Information supplied:
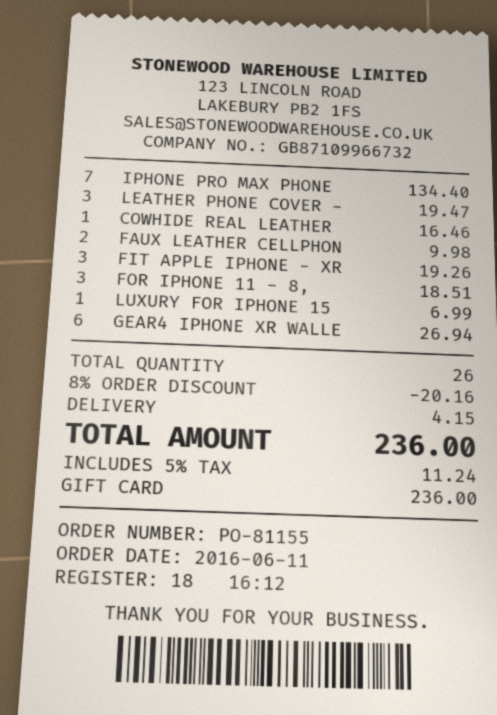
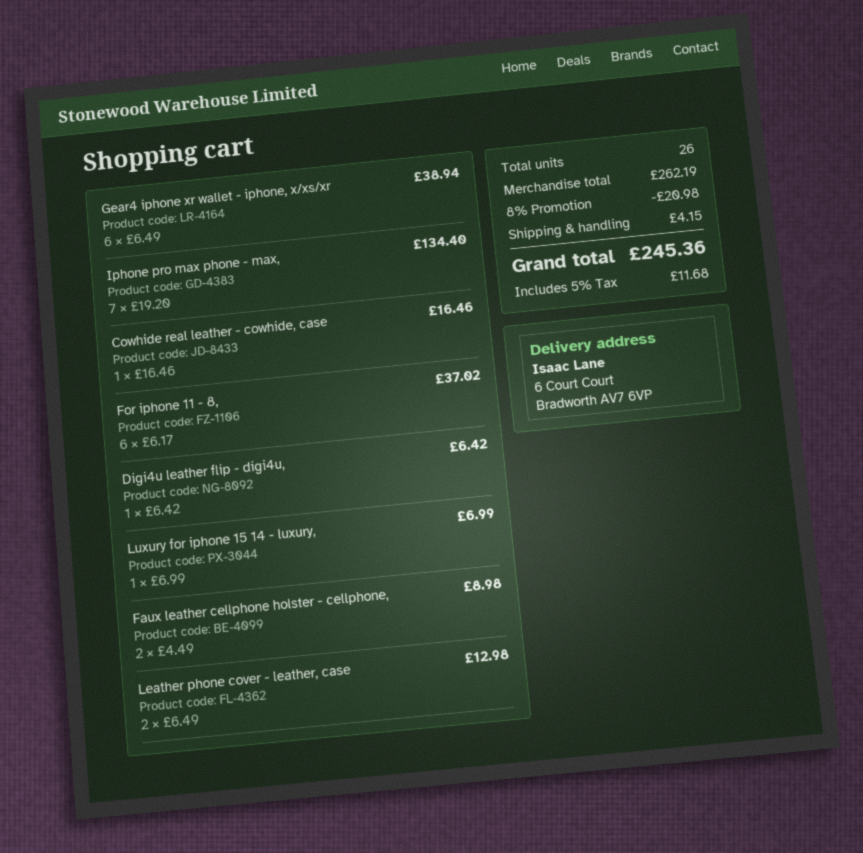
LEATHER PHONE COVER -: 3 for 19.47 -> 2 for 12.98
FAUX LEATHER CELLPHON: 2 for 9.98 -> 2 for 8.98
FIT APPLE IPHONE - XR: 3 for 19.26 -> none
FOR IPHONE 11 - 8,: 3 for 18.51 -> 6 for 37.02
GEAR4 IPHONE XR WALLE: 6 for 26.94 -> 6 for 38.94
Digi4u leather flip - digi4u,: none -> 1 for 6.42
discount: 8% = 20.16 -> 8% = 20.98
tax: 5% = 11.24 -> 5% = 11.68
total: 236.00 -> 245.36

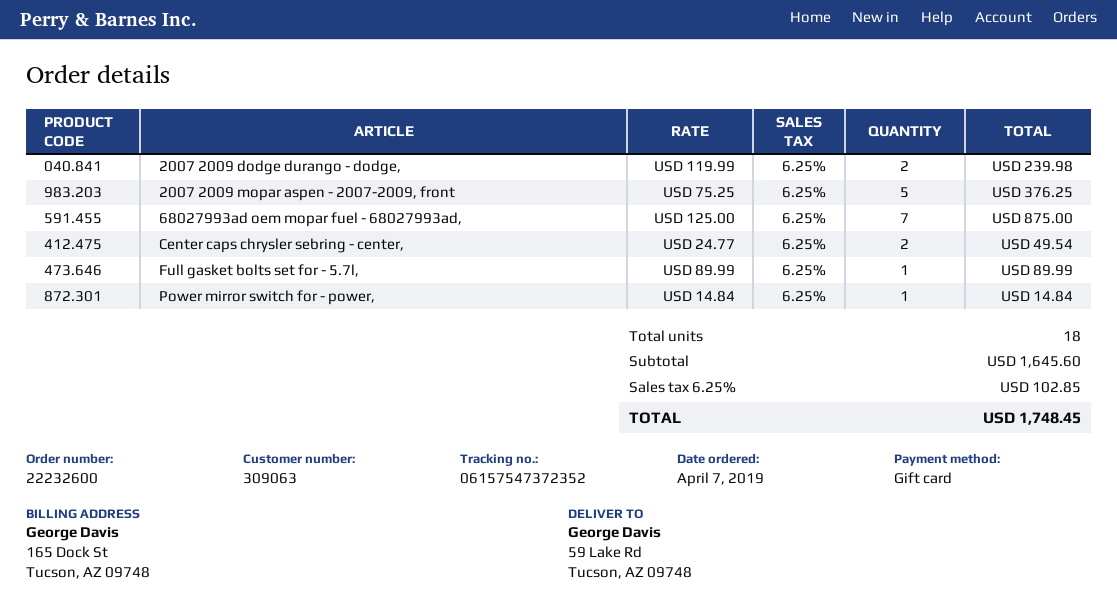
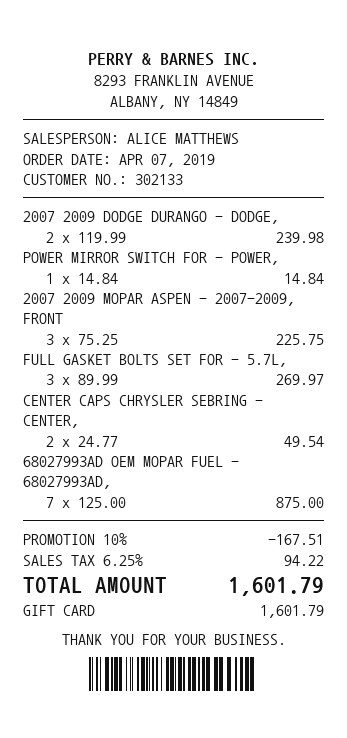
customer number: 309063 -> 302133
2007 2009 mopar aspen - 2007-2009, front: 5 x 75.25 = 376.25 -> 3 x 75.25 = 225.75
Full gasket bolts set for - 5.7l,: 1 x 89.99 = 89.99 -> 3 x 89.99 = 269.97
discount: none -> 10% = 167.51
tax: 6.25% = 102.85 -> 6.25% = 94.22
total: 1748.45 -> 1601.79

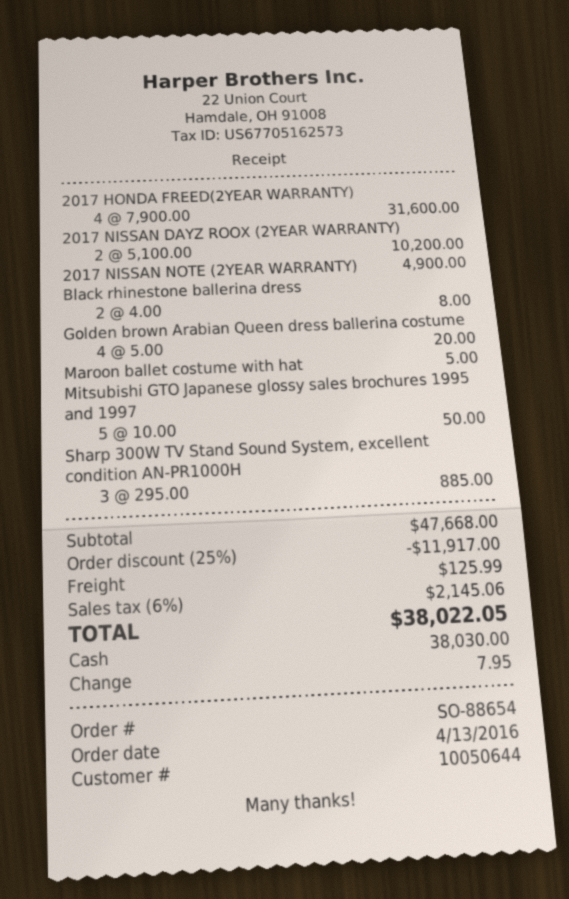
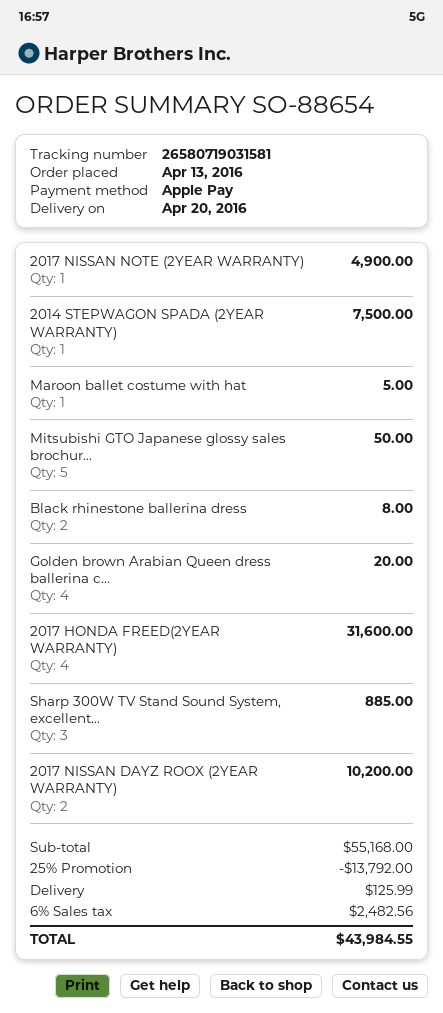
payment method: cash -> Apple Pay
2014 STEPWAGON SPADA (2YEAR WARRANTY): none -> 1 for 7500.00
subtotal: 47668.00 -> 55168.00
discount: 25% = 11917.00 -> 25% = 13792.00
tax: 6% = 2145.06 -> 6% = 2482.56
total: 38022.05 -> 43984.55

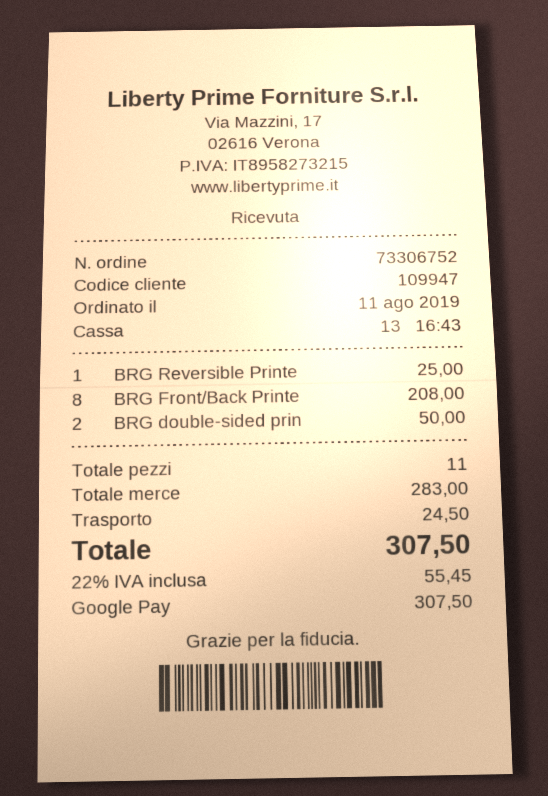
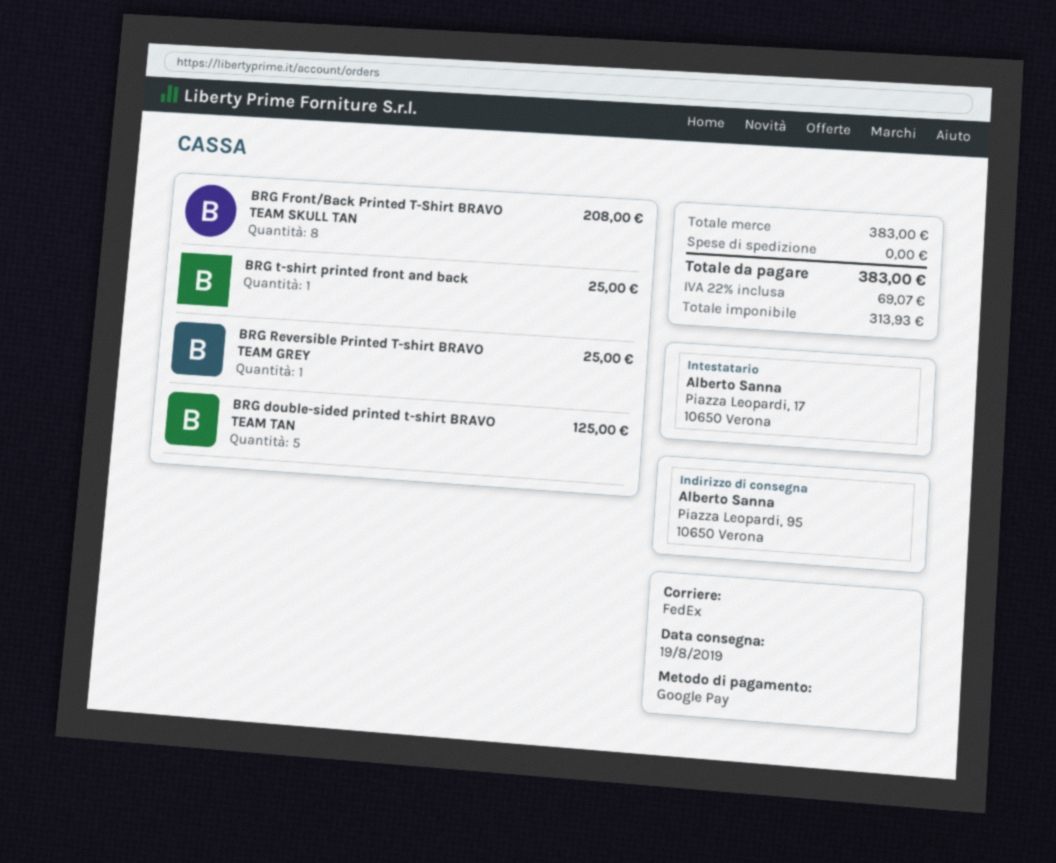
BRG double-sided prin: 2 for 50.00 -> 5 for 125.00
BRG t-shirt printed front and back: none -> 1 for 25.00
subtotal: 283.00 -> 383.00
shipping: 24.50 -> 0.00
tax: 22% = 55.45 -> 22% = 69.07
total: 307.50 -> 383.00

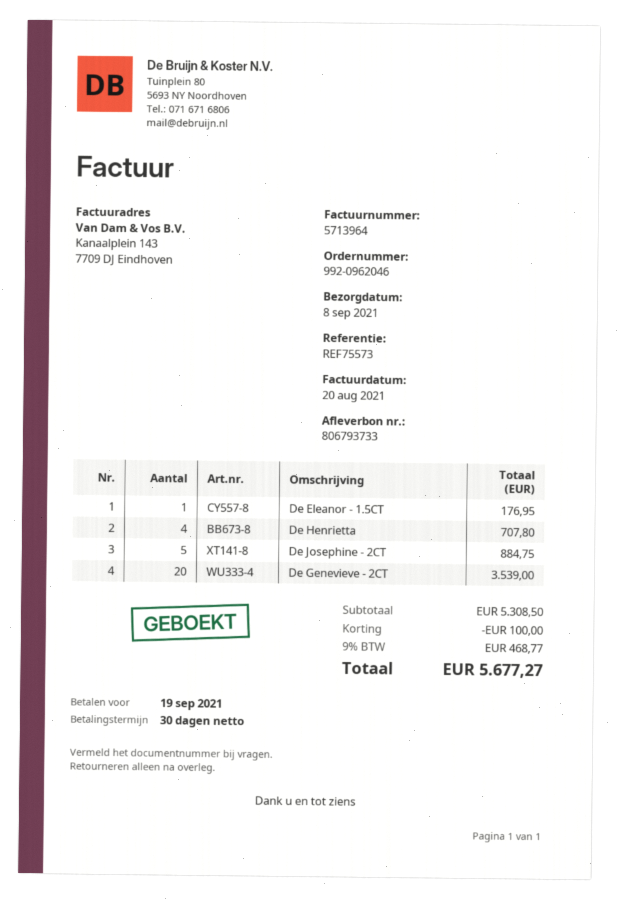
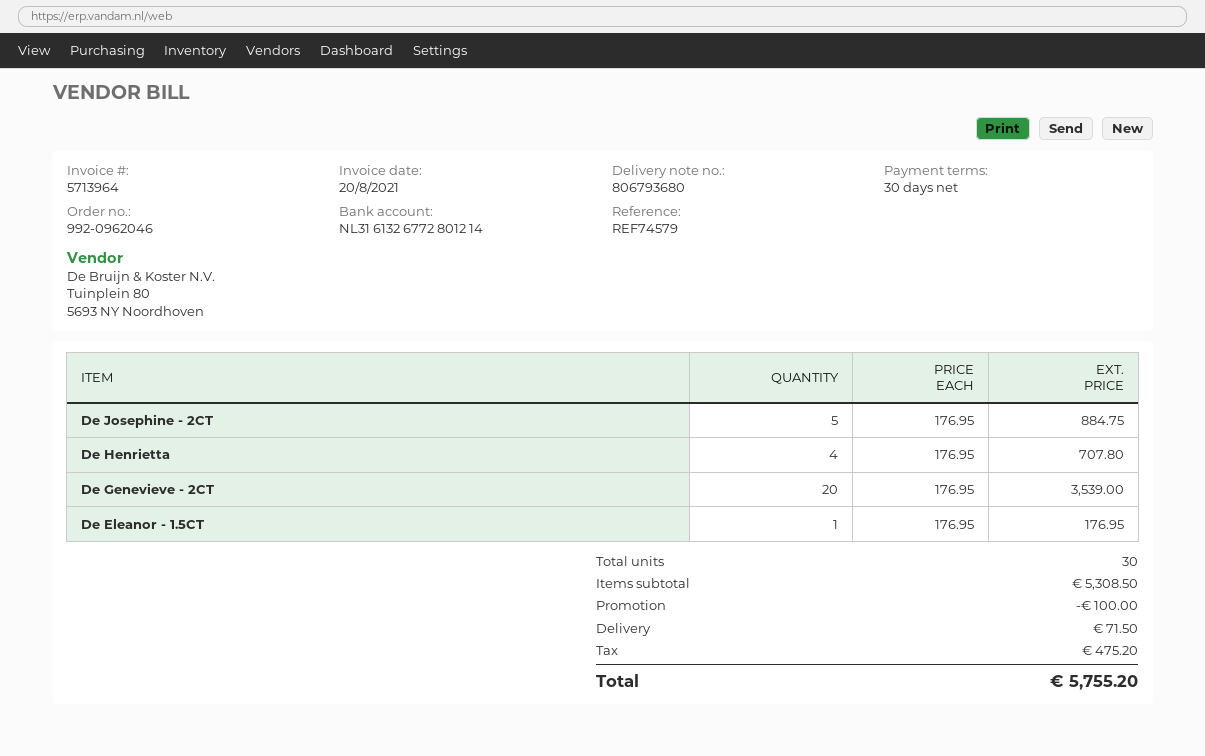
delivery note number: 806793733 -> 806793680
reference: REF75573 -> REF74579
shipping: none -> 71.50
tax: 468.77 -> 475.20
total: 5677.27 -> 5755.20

Instructions for the task: A complete answer reproduces every line of the records in which the word "front" occurs.

Exercise output:
2007 2009 mopar aspen - 2007-2009, front: 5 x 75.25 = 376.25 -> 3 x 75.25 = 225.75
BRG t-shirt printed front and back: none -> 1 for 25.00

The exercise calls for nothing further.